Repeat, exactly and in full, the lines of the listing below, but without any pictures.
+++
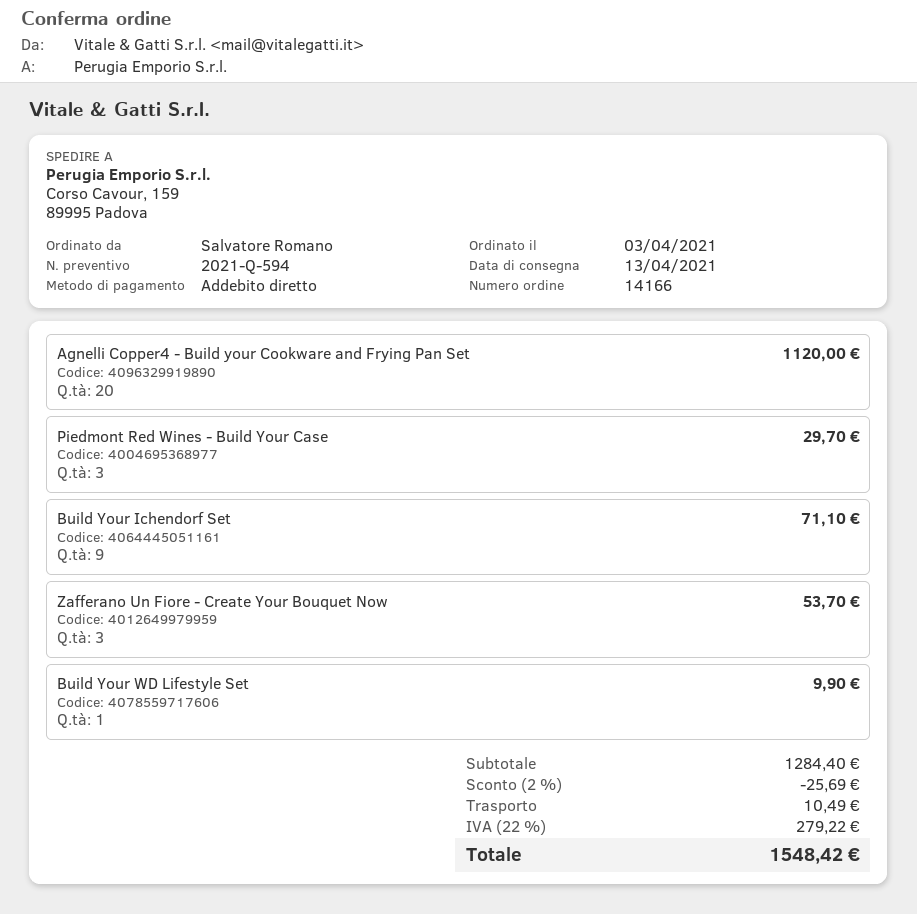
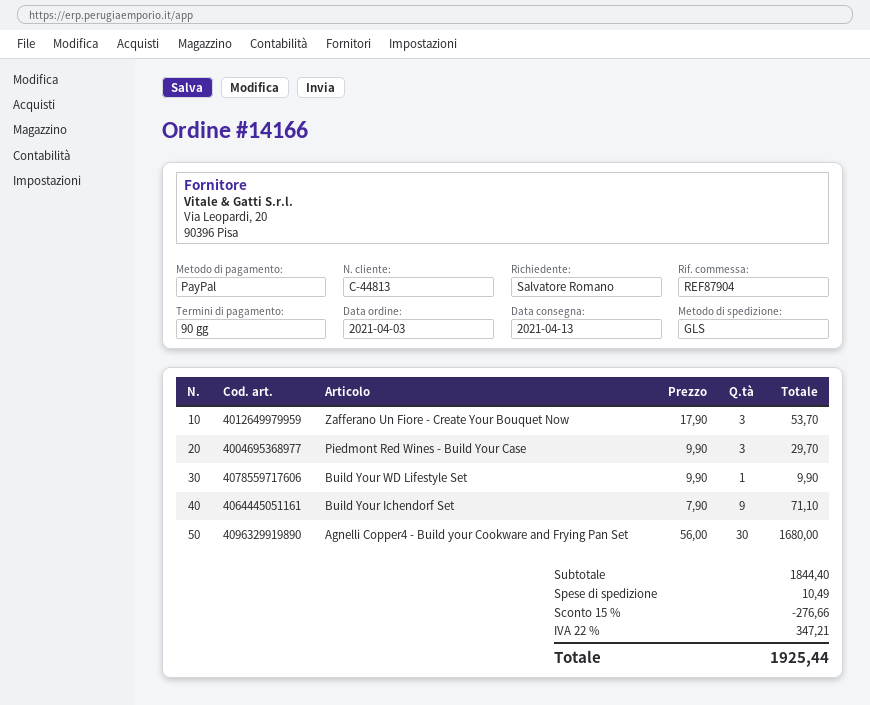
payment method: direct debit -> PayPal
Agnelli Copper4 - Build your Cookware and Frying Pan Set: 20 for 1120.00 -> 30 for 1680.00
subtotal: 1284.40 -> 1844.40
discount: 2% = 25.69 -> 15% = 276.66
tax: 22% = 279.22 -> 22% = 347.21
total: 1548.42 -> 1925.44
+++
ANSWER BOX
payment method: direct debit -> PayPal
Agnelli Copper4 - Build your Cookware and Frying Pan Set: 20 for 1120.00 -> 30 for 1680.00
subtotal: 1284.40 -> 1844.40
discount: 2% = 25.69 -> 15% = 276.66
tax: 22% = 279.22 -> 22% = 347.21
total: 1548.42 -> 1925.44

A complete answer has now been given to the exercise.